Sou da mesma geração dos pais dela.Não só entendo como participei, convergi, como grande parte da juventude dos anos 60/70, com a ideologia de esquerda.
Mas, após as revelações das atrocidades, perseguições e crimes cometidos pelos regimes stalinista, maoista, Khmer vermelho e castrista, isto é, no limiar dos anos 80, os amigos de militância esquerdista que não ousaram fazer um mergulho critico sincero na sombria historia das revoluções do Século XX, ficaram cativos da Utopia e se tornaram fanáticos.
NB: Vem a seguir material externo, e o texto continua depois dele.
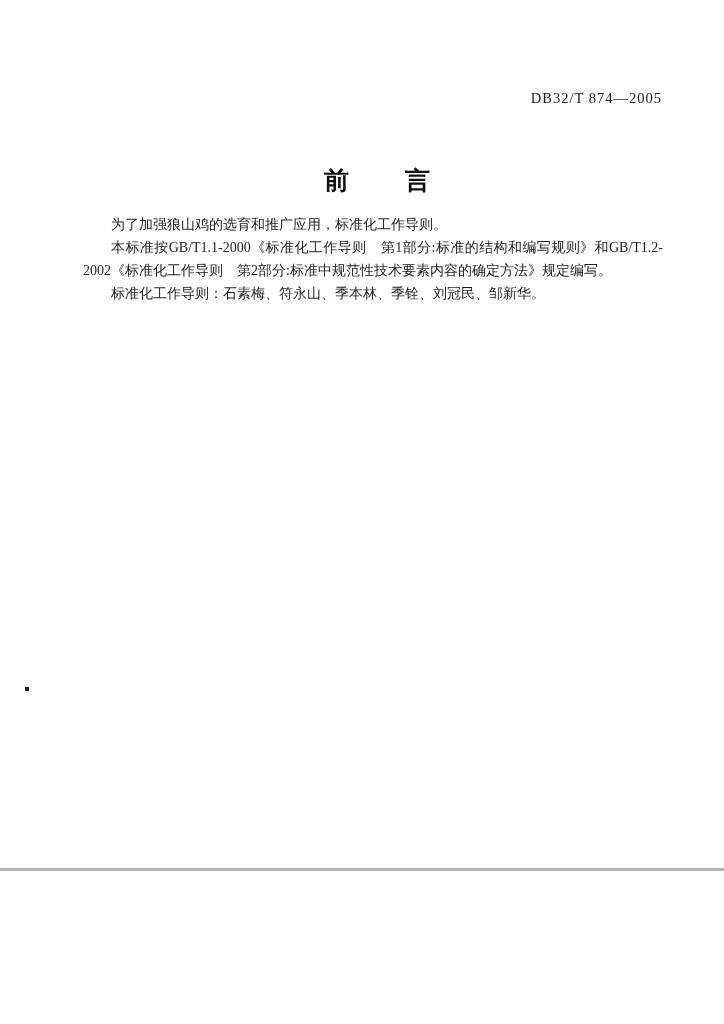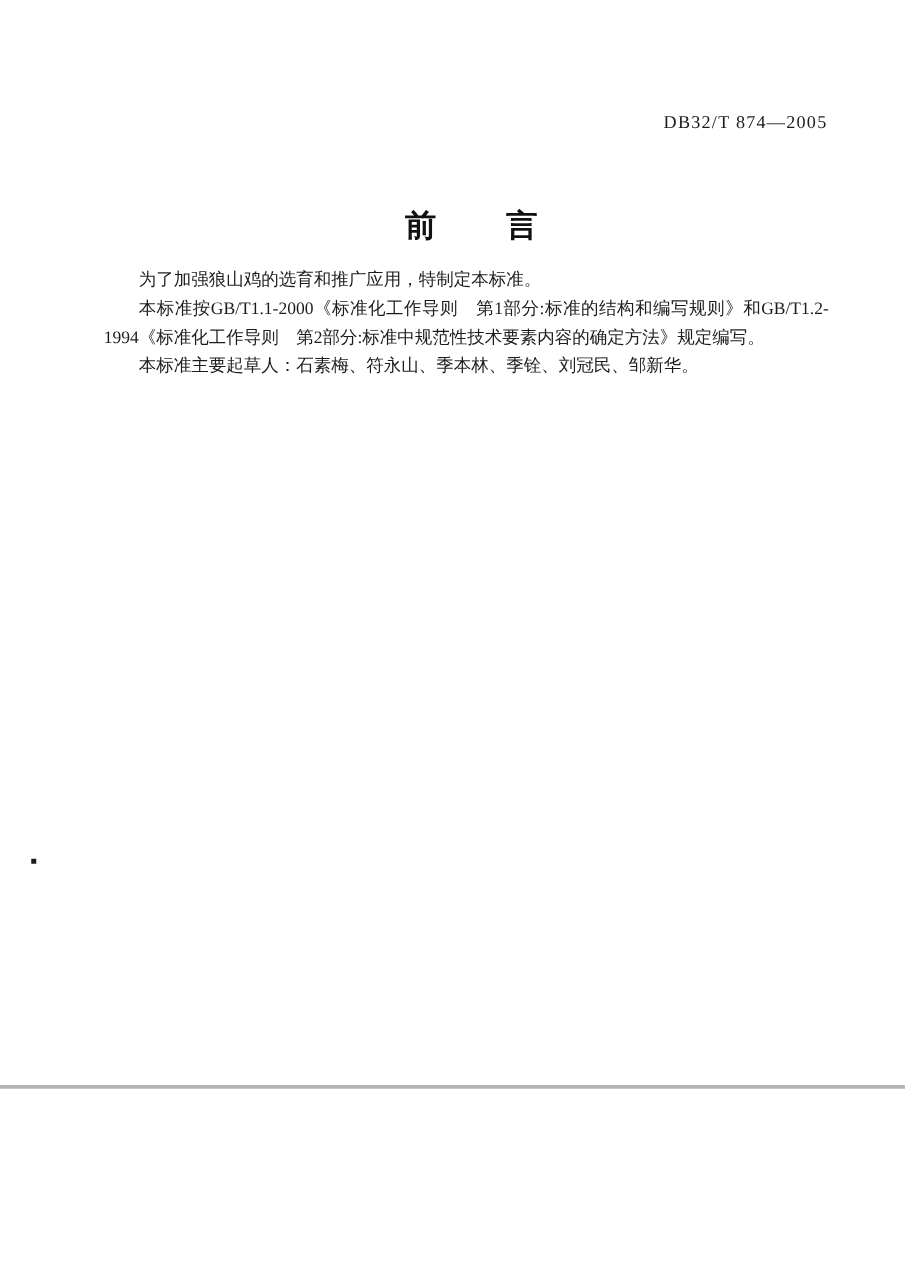"为了加强狼山鸡的选育和推广应用，特制定本标准。" p { text: 特制定本标准 -> 标准化工作导则 }
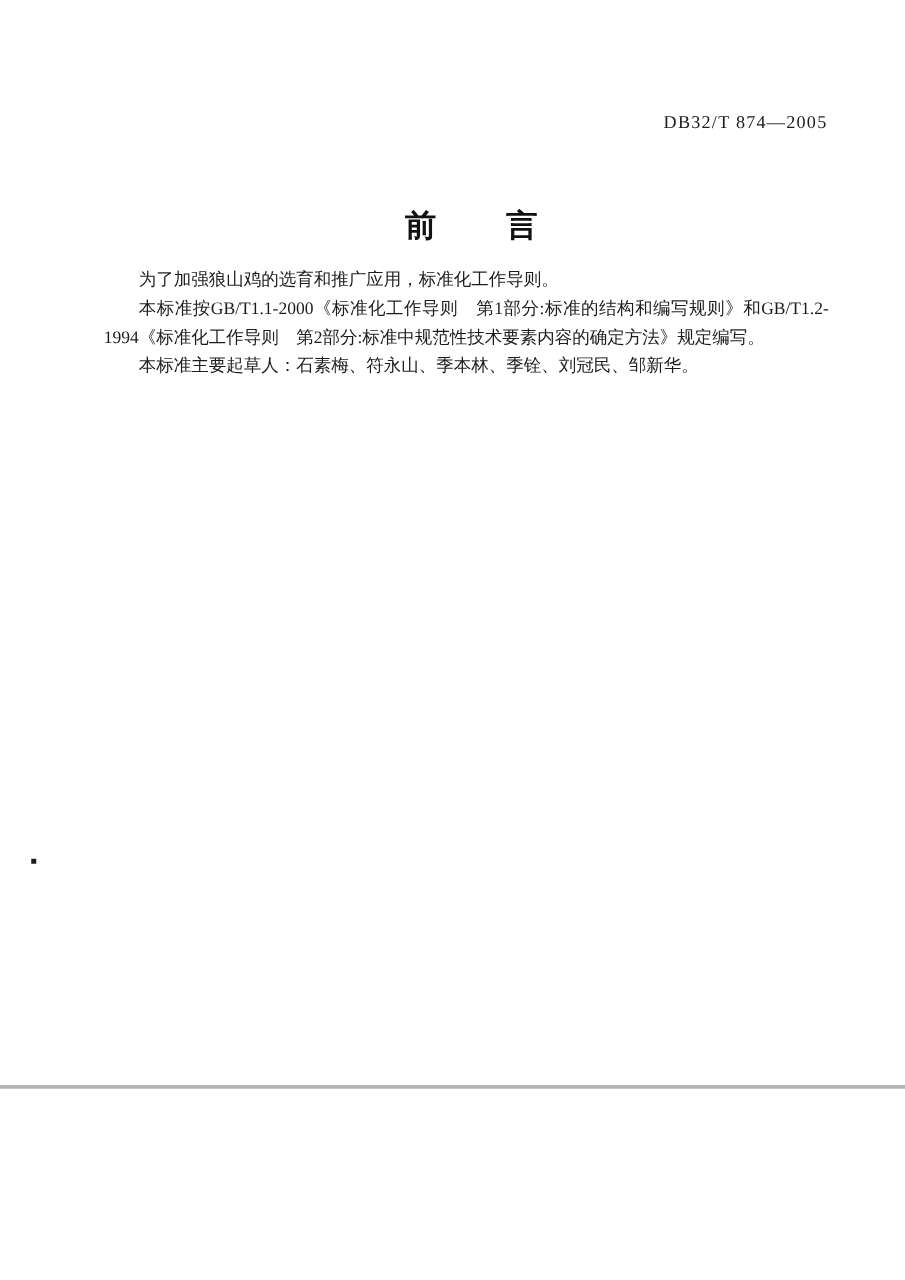"本标准按GB/T1.1-2000《标准化工作导则" p { text: GB/T1.2-1994 -> GB/T1.2-2002 }
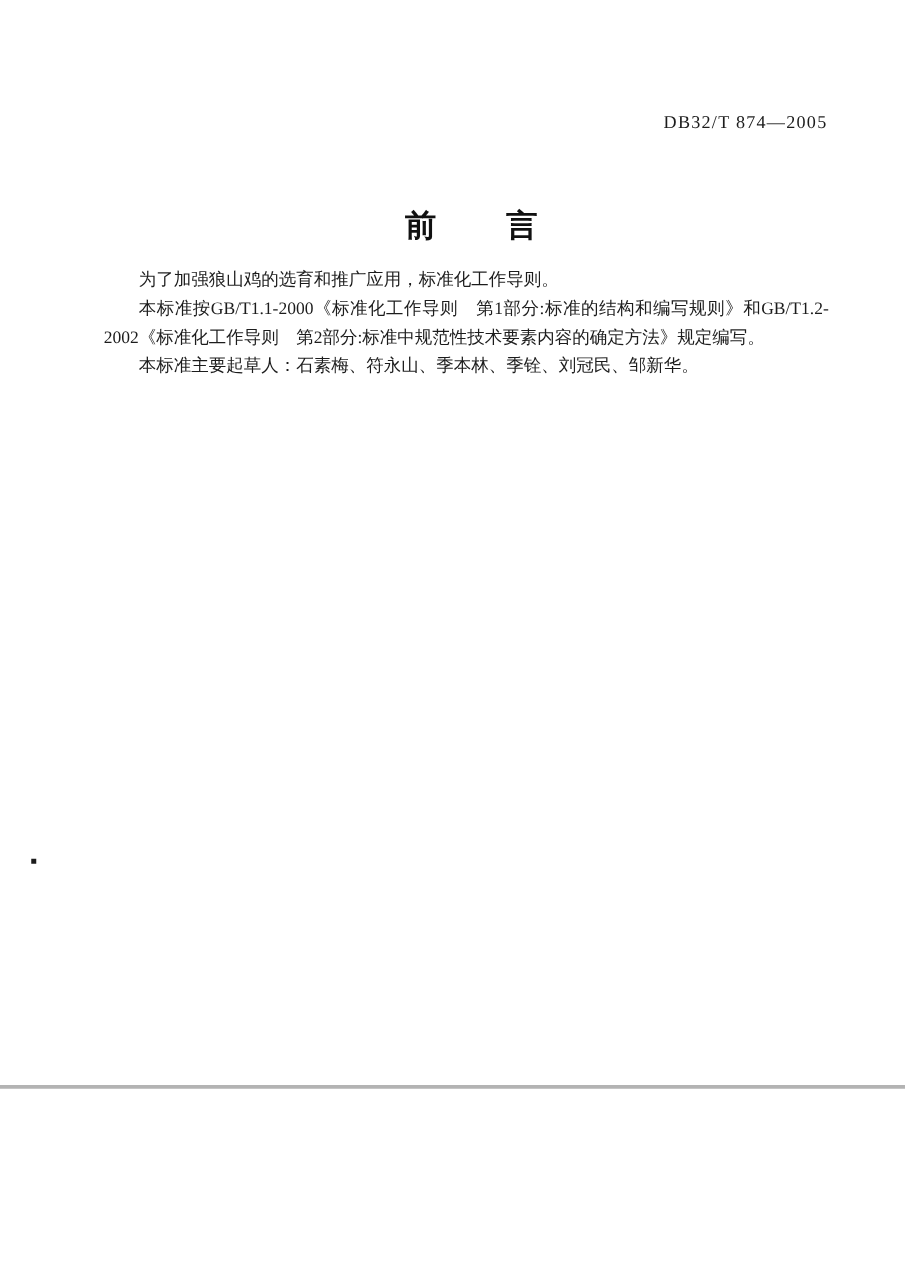"本标准主要起草人：石素梅、符永山、季本林、季铨、刘冠民、邹新华。" p { text: 本标准主要起草人 -> 标准化工作导则 }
Queiram ou não – admitam ou não – pactuaram – muitos pactuam até agora (mais uma edição do Foro de São Paulo abre hoje na ditadura bolivariana do Maduro) com a perversidade de um ideal (sic) romântico, supostamente libertário mas, na verdade, cruel, que autoriza os artífices da manipulação da juventude da atualidade, ocultando um projeto de poder que visa suprimir as liberdades individuais em prol de um coletivismo hipócrita.
Um coletivismo estúpido, submisso e servil às lideranças espúrias, autoritárias,populistas e corruptas.
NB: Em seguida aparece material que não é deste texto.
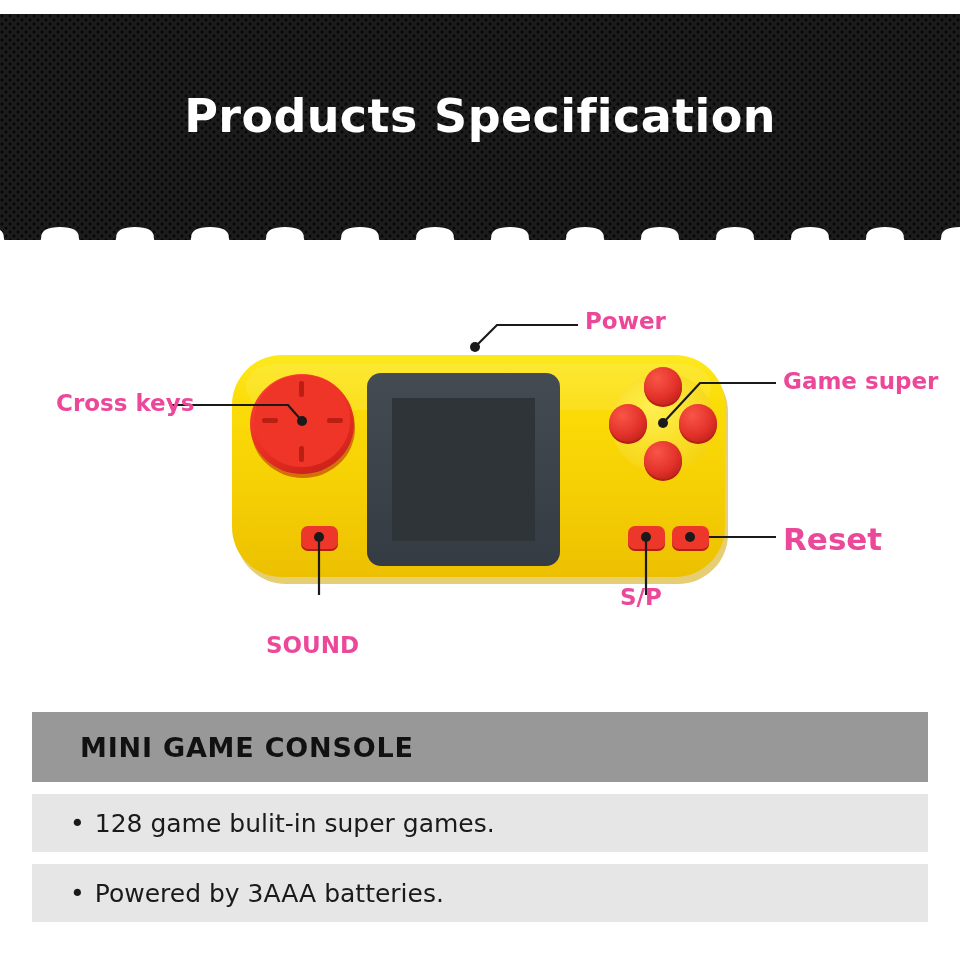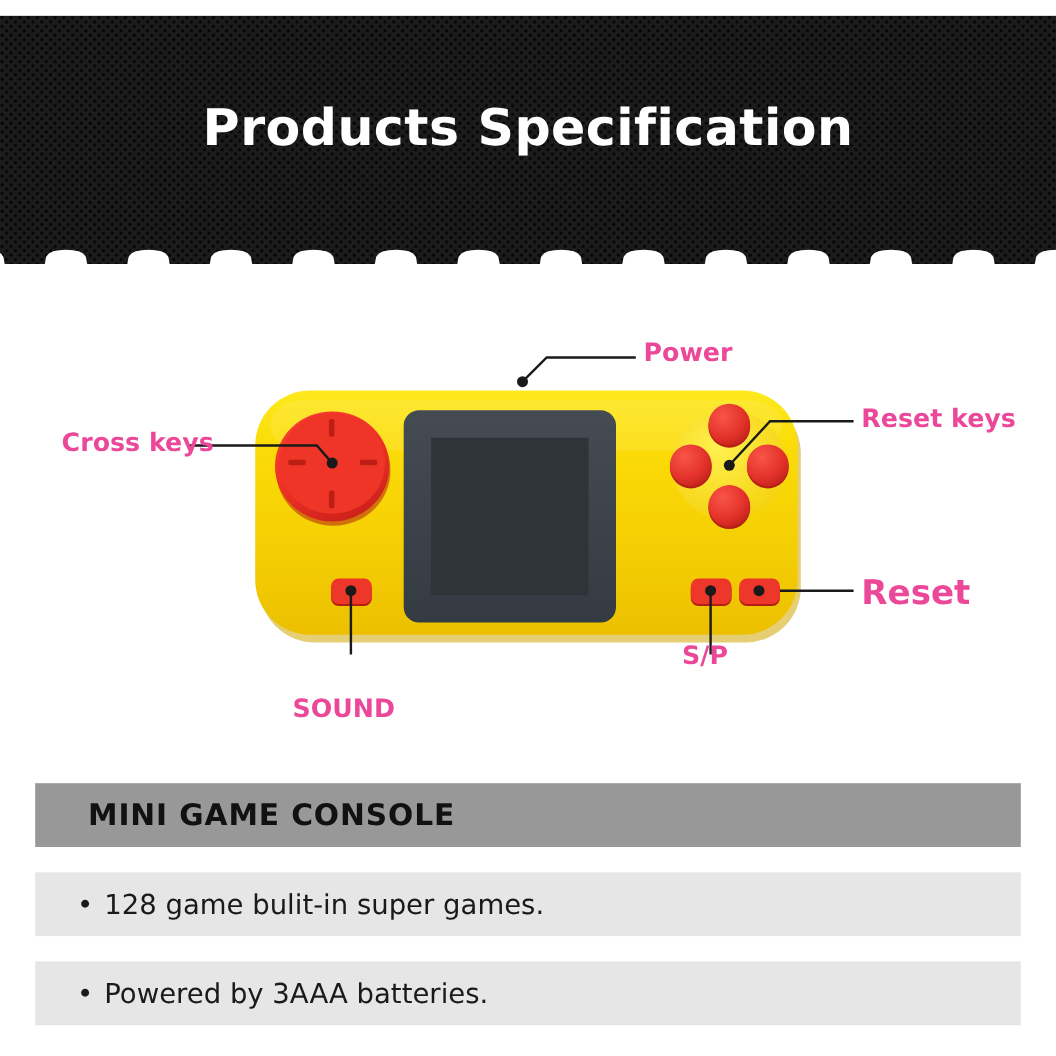"Reset keys" div.callout-label { text: Reset keys -> Game super }
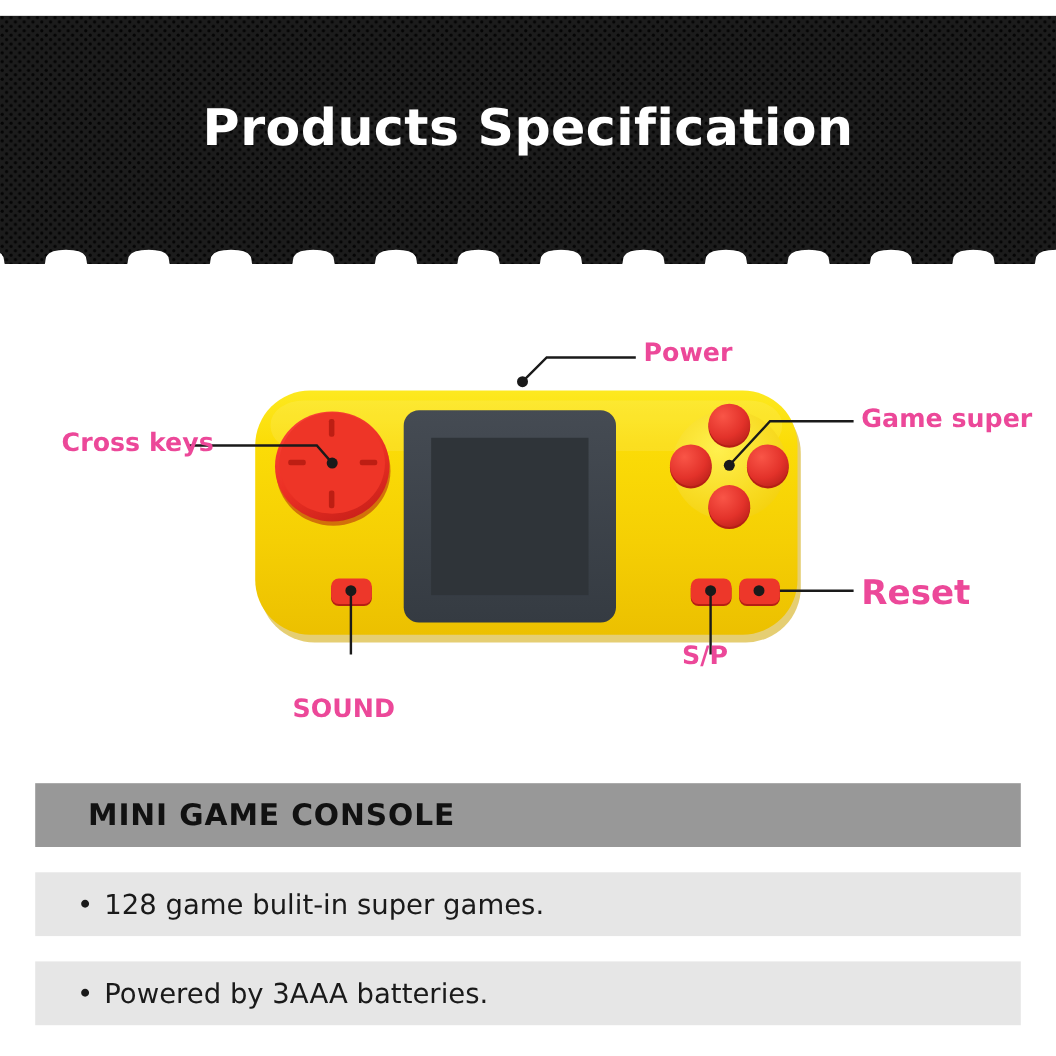"MINI GAME CONSOLE" #spec-header-row { height: 58px -> 70px }
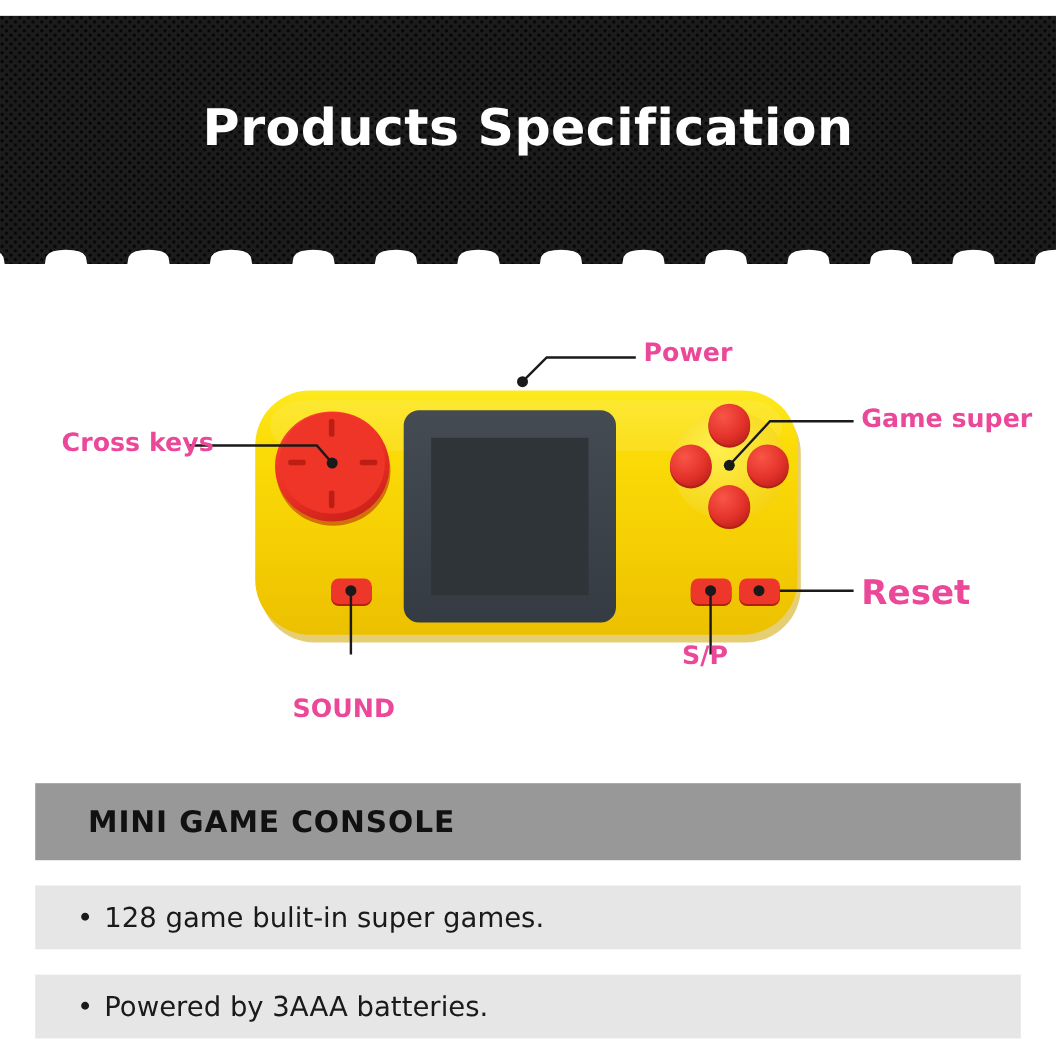"• 128 game bulit-in super" .spec-row { margin-top: 23px -> 12px }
É espantoso que a jovem Petra, que acha uma virtude ter a mesma idade da democracia brasileira, cultue uma espécie de marxismo cultural ‘chic’, tenha adotado o formato documental, magistralmente crítico e pleno de talento quando dirigido por cineastas originais, como Orson Welles, para fazer um panfleto patético, uma propaganda piegas, senil e fantasiosa, tão ou mais caquética que os depoimentos acríticos da sua mãe, sobre um período recente da historia brasileira.